Data and post-analysis for MAGERI project

Primary LanguageGroovyOtherNOASSERTION

Supplementary data for MAGERI software

This repository contains scripts that can be used to reproduce analysis reported in paper describing MAGERI software. Raw sequencing datasets can be downloaded from SRA, accession PRJNA297719

The following sample sets were used in the original manuscript:

  • p127 - negative control, normal blood DNA (two samples)
  • p126-2 and p126-3 - positive control samples, each containing variants described in h4_hd734_variants.vcf at a ~0.1% rate
  • p92 - matched blood plasma and tumor samples from two patients
  • duplex - data from duplex sequencing protocol as reported by Schmitt MW et al.

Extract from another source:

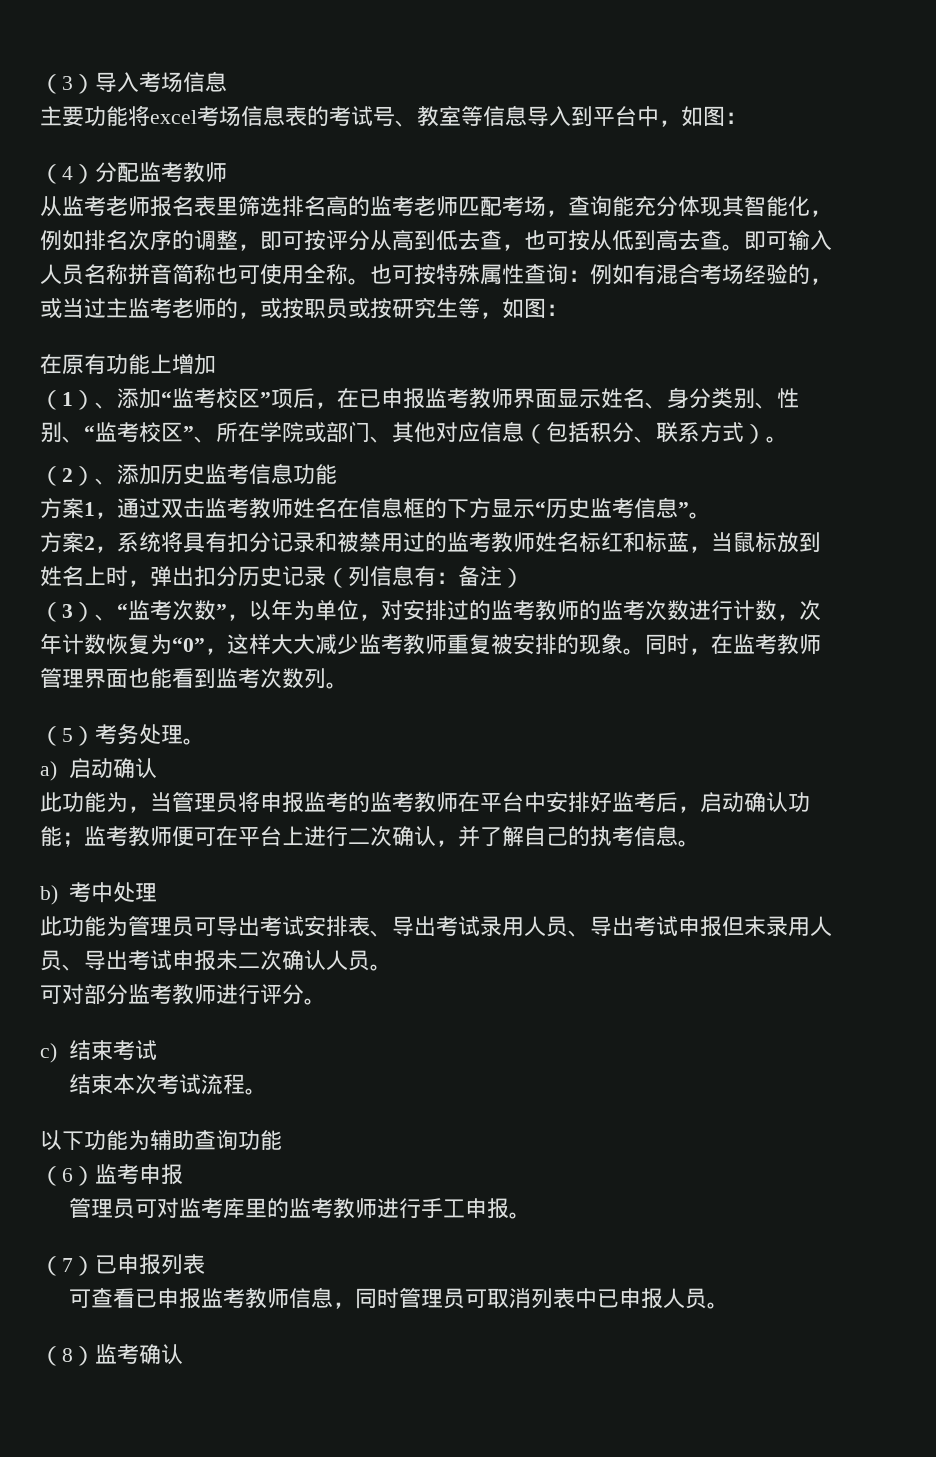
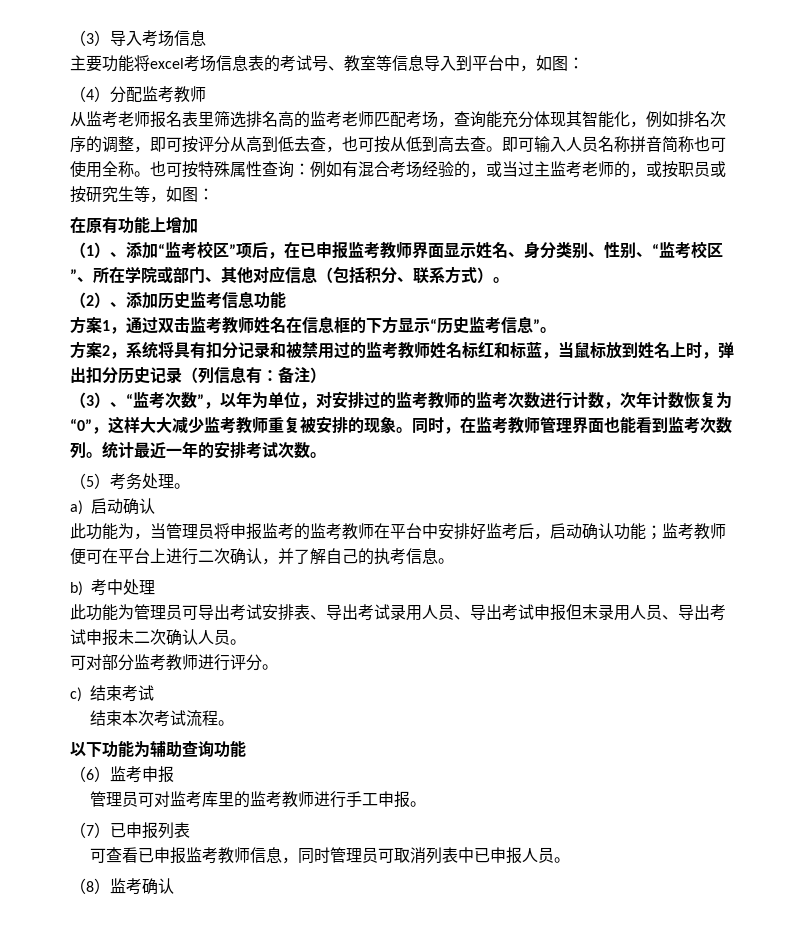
+ 统计最近一年的安排考试次数。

Nat Met 2015, available in SRA
  • hiv - data from UMI-tagged HIV sequencing as reported by Zhou S et al. J Virol 2015, available in SRA

The process/ folder contains instructions for data download and pre-processing. Other folders in the repository root contain MAGERI results for analyzed datasets.

To reproduce figures reported in present paper run:

groovy GenerateTable.groovy
Rscript main_text.R
Rscript suppl.R

Requires both R and Groovy to be installed for running.

Citation

Please cite Shugay et al. Plos Comp Biol 2017 in case you use our datasets.